Emanzipation zum Jahresende: Erste Weihnachtsfrauen in Berlin
Der Weihnachtsmann erhält in Berlin ab sofort weibliche Unterstützung. Aber noch ist die Auslastung der Weihnachtsfrauen überschaubar.
dpa | Ein stämmiger älterer Mann mit Rauschebart, rotem Mantel und Zipfelmütze – so stellt man sich traditionell den Weihnachtsmann vor. In Berlin sind ab diesem Jahr zum ersten Mal auch Weihnachtsfrauen unterwegs – mit rotem Kleid und ohne Bart.
„Die Frau des Weihnachtsmanns war schon immer wichtig. Sie kennt die Goldenen Bücher aller Kinder“, sagt die Sprecherin des Studierendenwerks Berlin, Jana Judisch, am Samstagmittag bei der Vollversammlung der über 100 Weihnachtsmänner. Daher sei es nur konsequent, wenn sie ihrem Mann einige Touren abnehme und direkt zu den Kindern fahre.

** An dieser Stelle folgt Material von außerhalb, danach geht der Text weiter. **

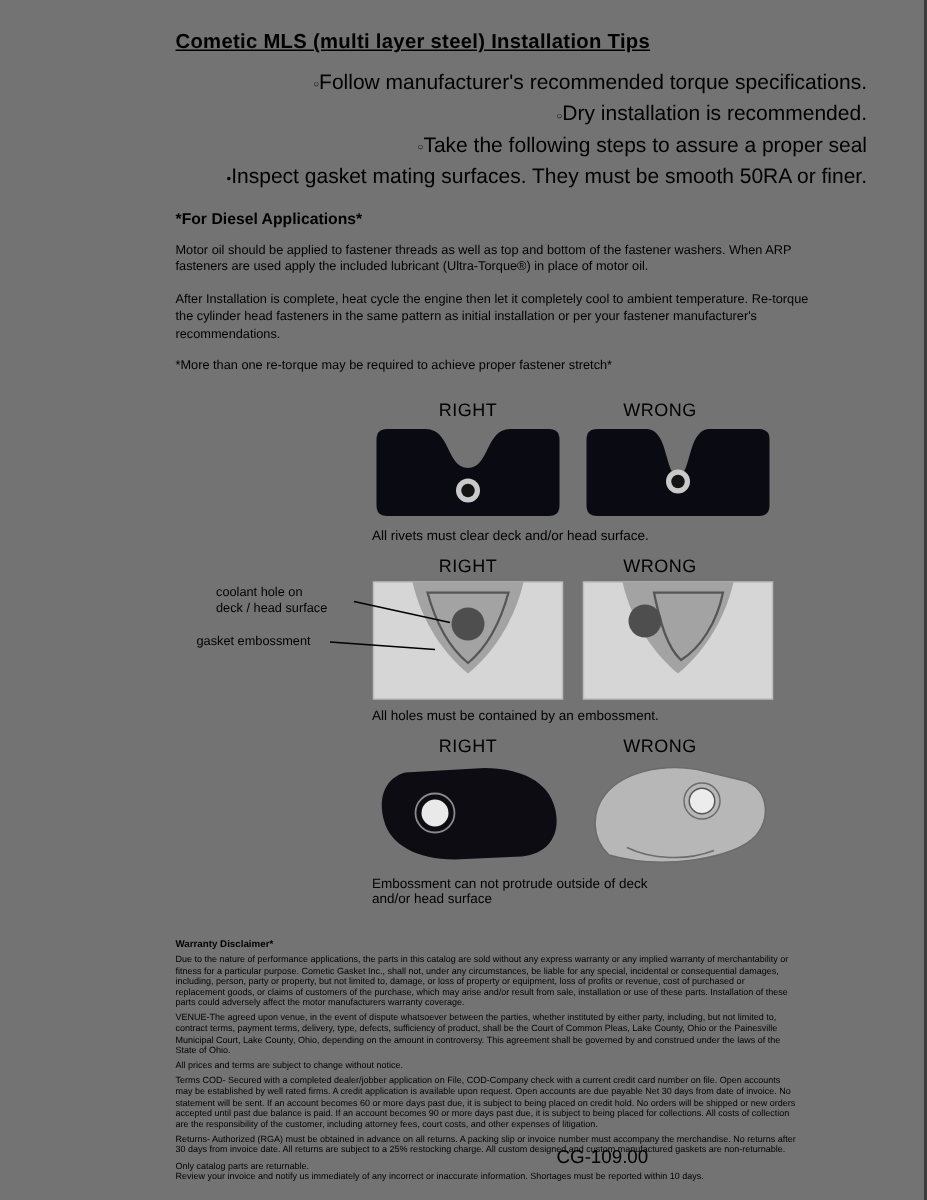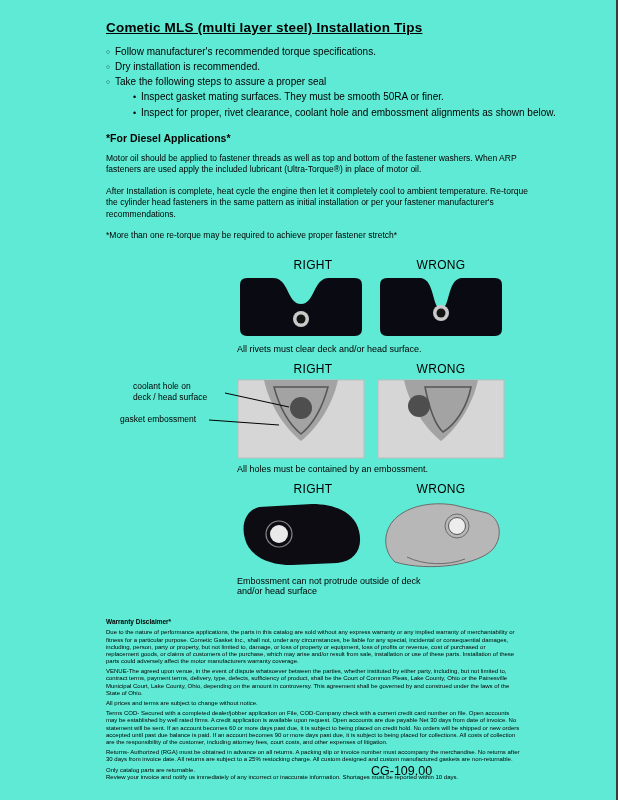--- a/index.html
+++ b/index.html
@@ -1,40 +1,41 @@
 <!DOCTYPE html>
 <html><head>
 <meta charset="utf-8">
 <style>
   * { margin:0; padding:0; box-sizing:border-box; }
   html,body { background:#ffffff; }
   .page {
     position:relative;
     width:618px; height:800px;
-    background:#5eead4;
+    background:#737373;
     font-family:"Liberation Sans", sans-serif;
     color:#000;
     overflow:hidden;
+    padding-left:11px;
   }
   .scan-edge { position:absolute; right:0; top:0; width:2px; height:100%; background:#3c3c3c; }
   .content { padding:20px 40px 0 106px; }
 
   .title { font-size:13.5px; font-weight:bold; text-decoration:underline; margin-bottom:9px; letter-spacing:.2px; }
 
-  ul.bullets { list-style:none; font-size:10px; line-height:1.5; }
+  ul.bullets { list-style:none; font-size:14px; line-height:1.5;text-align:right; }
   li.b1::before { content:"○"; display:inline-block; width:9px; font-size:6.5px; vertical-align:1px; }
   li.b2 { margin-left:27px; }
   li.b2::before { content:"•"; display:inline-block; width:8px; font-size:9px; }
 
   .diesel-heading { font-size:10.5px; font-weight:bold; margin:12px 0 9px; }
   .para { font-size:8.5px; line-height:1.35; width:432px; margin-bottom:10px; }
   .note { font-size:8.5px; margin:2px 0 18px; }
 
   .figure { position:relative; width:268px; margin-left:131px; margin-top:8px; }
-  .fig-labels { display:flex; gap:0; margin-bottom:3px;justify-content:flex-end; }
+  .fig-labels { display:flex; gap:0; margin-bottom:3px; }
   .fig-labels span { width:128px; text-align:center; font-size:12px; letter-spacing:.3px; }
   .fig-panels { display:flex; gap:12px;justify-content:flex-end; }
   .fig-caption { font-size:9px; margin-top:5px; white-space:pre-line; }
 
   .side-label { position:absolute; font-size:8.5px; line-height:1.3; white-space:pre-line; }
   .lbl-coolant { left:-104px; top:2px; width:95px; }
   .lbl-emboss { left:-117px; top:35px; width:95px; }
   .connectors { position:absolute; left:-110px; top:0; width:200px; height:80px; pointer-events:none; }
 
   .disclaimer { margin-top:22px; width:414px; }
@@ -50,21 +51,20 @@
 <div class="page">
   <div class="content">
 
     <h1 class="title">Cometic MLS (multi layer steel) Installation Tips</h1>
 
     <ul class="bullets">
       <li class="b1"><span>Follow manufacturer's recommended torque specifications.</span></li>
       <li class="b1"><span>Dry installation is recommended.</span></li>
       <li class="b1"><span>Take the following steps to assure a proper seal</span></li>
       <li class="b2"><span>Inspect gasket mating surfaces.  They must be smooth 50RA or finer.</span></li>
-      <li class="b2"><span>Inspect for proper, rivet clearance, coolant hole and embossment alignments as shown below.</span></li>
     </ul>
 
     <div class="diesel-heading">*For Diesel Applications*</div>
     <p class="para">Motor oil should be applied to fastener threads as well as top and bottom of the fastener washers. When ARP fasteners are used apply the included lubricant (Ultra-Torque®) in place of motor oil.</p>
     <p class="para">After Installation is complete, heat cycle the engine then let it completely cool to ambient temperature. Re-torque the cylinder head fasteners in the same pattern as initial installation or per your fastener manufacturer's recommendations.</p>
     <p class="note">*More than one re-torque may be required to achieve proper fastener stretch*</p>
 
     <div class="figure">
       <div class="fig-labels">
         <span>RIGHT</span>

Bei vergangenen Weihnachtsfesten waren Frauen nur als Weihnachtsengel im Einsatz, mit weißem Kleid, Flügeln und Heiligenschein. „Sie haben ähnliche Aufgaben wie der Weihnachtsmann und bringen den Kindern auch Geschenke“, erklärt Judisch. Allerdings kämen auf 2500 Weihnachtsmänner nur 110 Engel. „Es ist deshalb an der Zeit, auch Weihnachtsfrauen zu den Kindern zu schicken.“
Dieses Jahr sollen 30 Termine von drei Weihnachtsfrauen übernommen werden. „Falls mehr Weihnachtsfrauen bestellt werden als geplant, können wir aber ganz schnell reagieren. Dann werden spontan Weihnachtsengel umgekleidet“, versichert Judisch. Bei einer Generalprobe während der Vollversammlung wird in einer Minute und 20 Sekunden aus einem schneeweißen Engel eine Weihnachtsfrau mit rotem Kleid.
„Die strahlenden Kinderaugen geben ganz viel zurück“
Weihnachtsfrau Natalia ist durch ihren Freund inspiriert worden. „Er war selber schon Weihnachtsmann und sagt, es lohnt sich. Die Tour ist zwar lang und erschöpfend, aber die strahlenden Kinderaugen geben ganz viel zurück.“ Natalia vermutet, dass sie von Kindern offener empfangen wird als mancher Weihnachtsmann. „Wir Frauen sind sanfter und haben nicht so tiefe Stimmen. Das ist positiv bei schüchternen Kindern. Die Kleinen sollen ja keine Angst vor dem Weihnachtsmann haben, sondern sich freuen.“
Für sie ist es kein Wunder, dass erst jetzt Weihnachtsfrauen in Berlin gebucht werden können. „Die Deutschen sind sehr konservativ, wenn es um das Weihnachtsfest und die Bescherung geht. Der Weihnachtsmann ist traditionell die Hauptfigur. Das ist schade, denn er wird der Legende nach ja durch seine Frau tatkräftig unterstützt.“
Bei der Vollversammlung wird am Samstag an alles gedacht, selbst an einen Notfall-Weihnachtsmann. Er nimmt seinen männlichen und weiblichen Kollegen Termine ab, falls sie zeitliche Probleme bekommen oder krank werden.
Nicht alle Weihnachtsmänner bei der Vollversammlung sind nun schon offiziell zugelassen. „Einige hatten ihr Goldenes Buch vergessen und beim Einlass ein Knöllchen bekommen.“ Sie müssen ihr Buch in den nächsten Tagen beim Studierendenwerk vorzeigen. Ansonsten hätten sich aber alle anderen Weihnachtsmänner qualifiziert, resümiert Judisch.